[Start of Attachment]

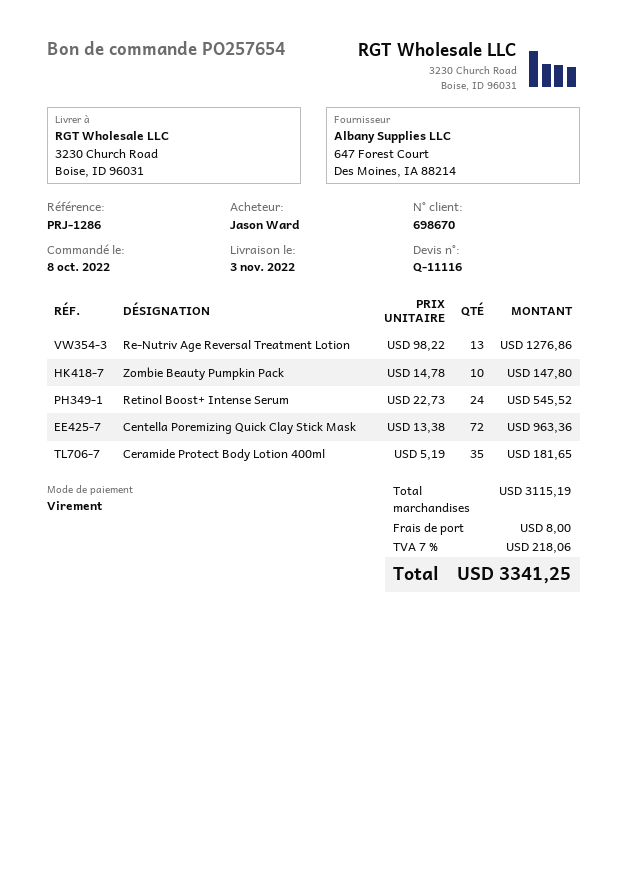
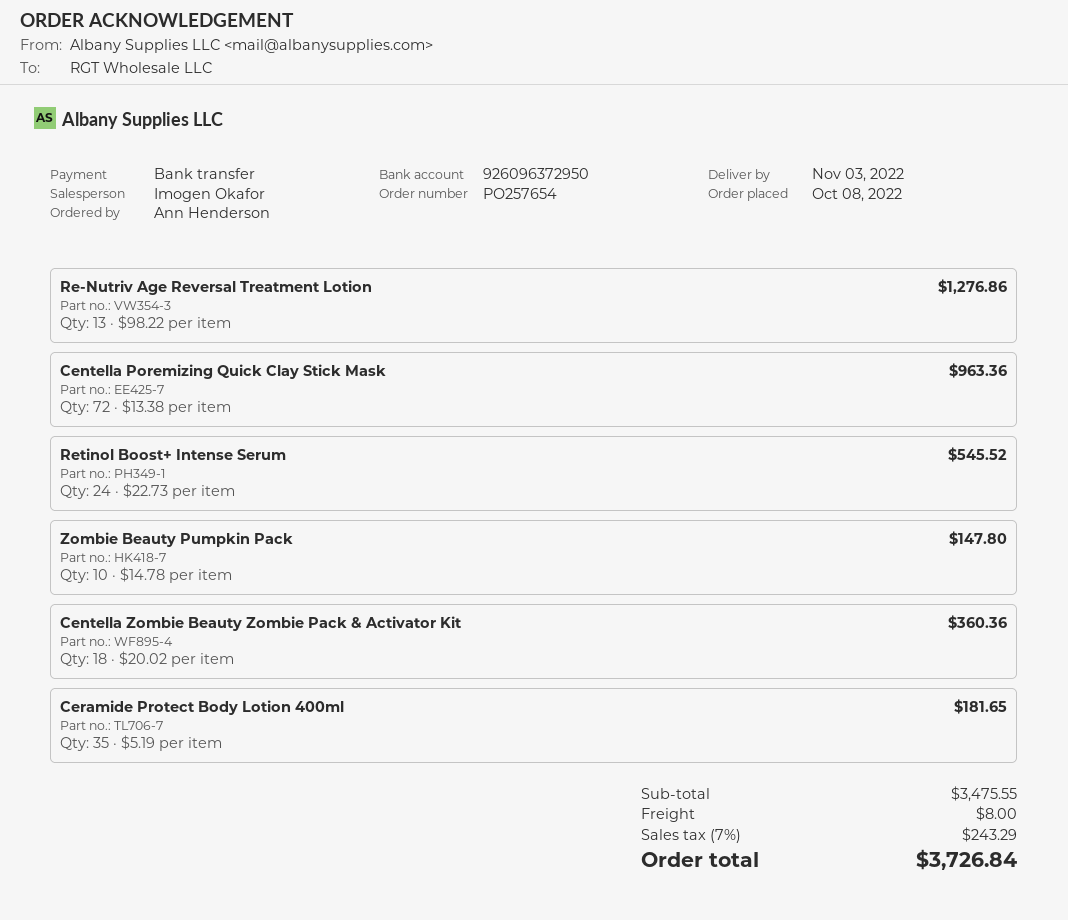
ordered by: Jason Ward -> Ann Henderson
Centella Zombie Beauty Zombie Pack & Activator Kit: none -> 18 x 20.02 = 360.36
subtotal: 3115.19 -> 3475.55
tax: 7% = 218.06 -> 7% = 243.29
total: 3341.25 -> 3726.84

[End of Attachment]

▶ **Directions for this task**: Every entry must be retyped exactly, with the pictures removed.

▶ **Reply to the exercise**:
ordered by: Jason Ward -> Ann Henderson
Centella Zombie Beauty Zombie Pack & Activator Kit: none -> 18 x 20.02 = 360.36
subtotal: 3115.19 -> 3475.55
tax: 7% = 218.06 -> 7% = 243.29
total: 3341.25 -> 3726.84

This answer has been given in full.